Focus on List Hygiene
Improved data hygiene is another feature of IMB's all-electronic acceptance and feedback. For full-service IMB customers, Address Correction Service (ACS) comes free for First Class mailings, but with Standard mail there's a caveat that all corrections be applied within a 30-day time period, punishable by a fee.
For those mailers sending millions of Standard mail pieces, Howard believes 30 days is a bit of a stretch to avoid getting penalized with a fee. In this way, the ACS requirements almost incentivize increased hygiene activity during preproduction. "Best practice is actually to use the suite of NCOALink products before you do the mailing. But also use ACS because even in NCOALink there will be things that are missed, so you want to use both premailing and postmailing solutions to keep your lists up-to-date," Day shares. "Most of our client base for example, they use NCOA, and they either do their database every 60 days or so or they do their mailing file," Howard adds.

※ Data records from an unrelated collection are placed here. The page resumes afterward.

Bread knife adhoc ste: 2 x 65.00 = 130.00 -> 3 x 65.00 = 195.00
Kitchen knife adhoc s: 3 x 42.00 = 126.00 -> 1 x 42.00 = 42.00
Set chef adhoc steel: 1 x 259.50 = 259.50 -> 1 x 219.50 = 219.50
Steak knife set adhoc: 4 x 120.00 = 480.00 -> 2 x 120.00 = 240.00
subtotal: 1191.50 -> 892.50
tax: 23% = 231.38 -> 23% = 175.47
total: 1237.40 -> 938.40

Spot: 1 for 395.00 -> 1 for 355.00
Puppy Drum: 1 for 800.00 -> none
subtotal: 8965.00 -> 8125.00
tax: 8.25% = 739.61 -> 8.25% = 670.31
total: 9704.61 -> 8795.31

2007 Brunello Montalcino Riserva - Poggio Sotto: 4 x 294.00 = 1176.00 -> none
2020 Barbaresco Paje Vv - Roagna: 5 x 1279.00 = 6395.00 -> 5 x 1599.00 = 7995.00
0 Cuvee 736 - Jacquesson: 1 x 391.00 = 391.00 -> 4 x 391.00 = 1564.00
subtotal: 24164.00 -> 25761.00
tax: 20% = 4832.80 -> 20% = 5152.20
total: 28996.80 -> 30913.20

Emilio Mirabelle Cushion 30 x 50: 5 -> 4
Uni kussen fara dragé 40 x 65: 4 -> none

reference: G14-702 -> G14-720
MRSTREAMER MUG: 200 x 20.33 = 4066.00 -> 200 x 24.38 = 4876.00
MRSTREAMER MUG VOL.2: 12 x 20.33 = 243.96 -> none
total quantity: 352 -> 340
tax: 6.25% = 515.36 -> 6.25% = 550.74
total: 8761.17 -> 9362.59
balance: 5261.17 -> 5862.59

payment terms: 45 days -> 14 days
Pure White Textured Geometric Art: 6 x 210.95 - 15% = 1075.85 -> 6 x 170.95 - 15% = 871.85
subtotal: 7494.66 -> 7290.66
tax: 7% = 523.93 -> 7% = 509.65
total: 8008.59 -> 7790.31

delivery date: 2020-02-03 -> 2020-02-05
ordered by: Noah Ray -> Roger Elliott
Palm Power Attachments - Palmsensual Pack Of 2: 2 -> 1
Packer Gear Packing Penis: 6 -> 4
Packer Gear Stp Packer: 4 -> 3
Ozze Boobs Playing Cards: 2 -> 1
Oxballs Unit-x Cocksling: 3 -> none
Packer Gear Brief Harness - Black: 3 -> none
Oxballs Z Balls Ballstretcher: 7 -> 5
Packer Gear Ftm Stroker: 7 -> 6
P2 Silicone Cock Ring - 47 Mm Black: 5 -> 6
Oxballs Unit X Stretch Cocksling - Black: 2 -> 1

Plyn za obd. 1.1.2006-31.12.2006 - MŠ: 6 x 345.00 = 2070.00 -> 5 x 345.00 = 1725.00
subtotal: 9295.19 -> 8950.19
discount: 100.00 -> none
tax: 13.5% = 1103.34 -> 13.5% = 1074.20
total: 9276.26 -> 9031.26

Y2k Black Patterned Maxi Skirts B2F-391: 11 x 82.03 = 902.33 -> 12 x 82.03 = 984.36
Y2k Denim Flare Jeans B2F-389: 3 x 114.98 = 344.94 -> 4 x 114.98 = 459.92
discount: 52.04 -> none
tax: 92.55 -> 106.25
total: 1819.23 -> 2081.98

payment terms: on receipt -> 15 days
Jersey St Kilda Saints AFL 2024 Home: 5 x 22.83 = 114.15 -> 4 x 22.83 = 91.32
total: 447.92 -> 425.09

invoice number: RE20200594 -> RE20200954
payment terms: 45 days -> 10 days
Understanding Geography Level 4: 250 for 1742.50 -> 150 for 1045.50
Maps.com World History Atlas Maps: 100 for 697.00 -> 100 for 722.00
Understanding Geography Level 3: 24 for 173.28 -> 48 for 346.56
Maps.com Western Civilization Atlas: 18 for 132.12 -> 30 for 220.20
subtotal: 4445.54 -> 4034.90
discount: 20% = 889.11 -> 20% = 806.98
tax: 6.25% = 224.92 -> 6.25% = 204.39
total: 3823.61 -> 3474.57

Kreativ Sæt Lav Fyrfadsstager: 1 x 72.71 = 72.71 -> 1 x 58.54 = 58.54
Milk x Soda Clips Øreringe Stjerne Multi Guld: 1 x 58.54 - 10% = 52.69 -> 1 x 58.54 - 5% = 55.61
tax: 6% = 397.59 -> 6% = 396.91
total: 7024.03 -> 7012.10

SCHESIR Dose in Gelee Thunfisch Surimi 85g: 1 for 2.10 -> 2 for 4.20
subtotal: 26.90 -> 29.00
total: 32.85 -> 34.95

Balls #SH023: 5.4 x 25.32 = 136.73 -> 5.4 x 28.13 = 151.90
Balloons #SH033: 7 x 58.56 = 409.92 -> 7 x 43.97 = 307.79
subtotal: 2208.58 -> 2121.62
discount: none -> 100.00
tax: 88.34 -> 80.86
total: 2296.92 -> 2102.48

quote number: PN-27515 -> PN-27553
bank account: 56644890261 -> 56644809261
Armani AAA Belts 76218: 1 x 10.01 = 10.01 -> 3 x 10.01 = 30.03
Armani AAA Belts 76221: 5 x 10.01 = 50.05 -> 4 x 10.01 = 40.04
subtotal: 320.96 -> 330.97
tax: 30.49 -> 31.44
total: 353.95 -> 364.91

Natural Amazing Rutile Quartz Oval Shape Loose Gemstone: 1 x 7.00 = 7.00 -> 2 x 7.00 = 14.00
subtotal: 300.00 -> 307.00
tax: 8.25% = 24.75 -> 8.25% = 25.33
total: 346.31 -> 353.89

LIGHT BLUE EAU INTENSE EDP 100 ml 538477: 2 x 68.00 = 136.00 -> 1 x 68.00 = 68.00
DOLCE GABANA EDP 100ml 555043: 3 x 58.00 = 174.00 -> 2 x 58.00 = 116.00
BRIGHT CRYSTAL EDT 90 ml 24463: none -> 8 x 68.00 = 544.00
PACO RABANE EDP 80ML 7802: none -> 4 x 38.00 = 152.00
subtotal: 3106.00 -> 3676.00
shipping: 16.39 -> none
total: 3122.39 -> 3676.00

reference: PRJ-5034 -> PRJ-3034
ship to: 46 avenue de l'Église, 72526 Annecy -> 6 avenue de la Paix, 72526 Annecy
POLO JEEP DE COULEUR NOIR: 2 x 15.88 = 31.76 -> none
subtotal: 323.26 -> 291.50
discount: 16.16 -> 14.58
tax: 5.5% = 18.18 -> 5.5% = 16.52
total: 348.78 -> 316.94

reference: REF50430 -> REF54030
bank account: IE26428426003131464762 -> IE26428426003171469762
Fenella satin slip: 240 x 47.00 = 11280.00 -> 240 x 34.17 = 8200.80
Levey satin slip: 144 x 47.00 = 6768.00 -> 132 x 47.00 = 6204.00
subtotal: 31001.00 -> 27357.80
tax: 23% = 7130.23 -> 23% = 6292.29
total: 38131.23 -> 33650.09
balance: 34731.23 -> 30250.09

Day says IMB will force many mailers to take a closer look at overall database management policies. "IM raises the bar. What you have to do is really understand the architecture of your system and the various databases you are maintaining. You've got to coordinate among multiple databases to make sure the correction information gets to all of the databases. In an ideal world, you'd have one single source of address data; unfortunately, there's many companies that use more than one source," he says.
"Direct mail works, but it only works if it gets there in the window that it's targeted for. We need reliability and consistency," Howard asserts. Ultimately, the IMB system promises to benefit mailers and the USPS by providing crucial data which will improve future performance. "We can measure how mail performs at certain [service] levels, so we can tell that the stuff that seems to be late is always this type of mail. If you can identify that, then you can do something about it, as a vendor or as the post office," Howard enthuses.
Duncan's goal is to invest in IM strategically, in order to improve his bottom line. "IM can be used to help grow sales, enhance customer experience and grow your customers," he concludes.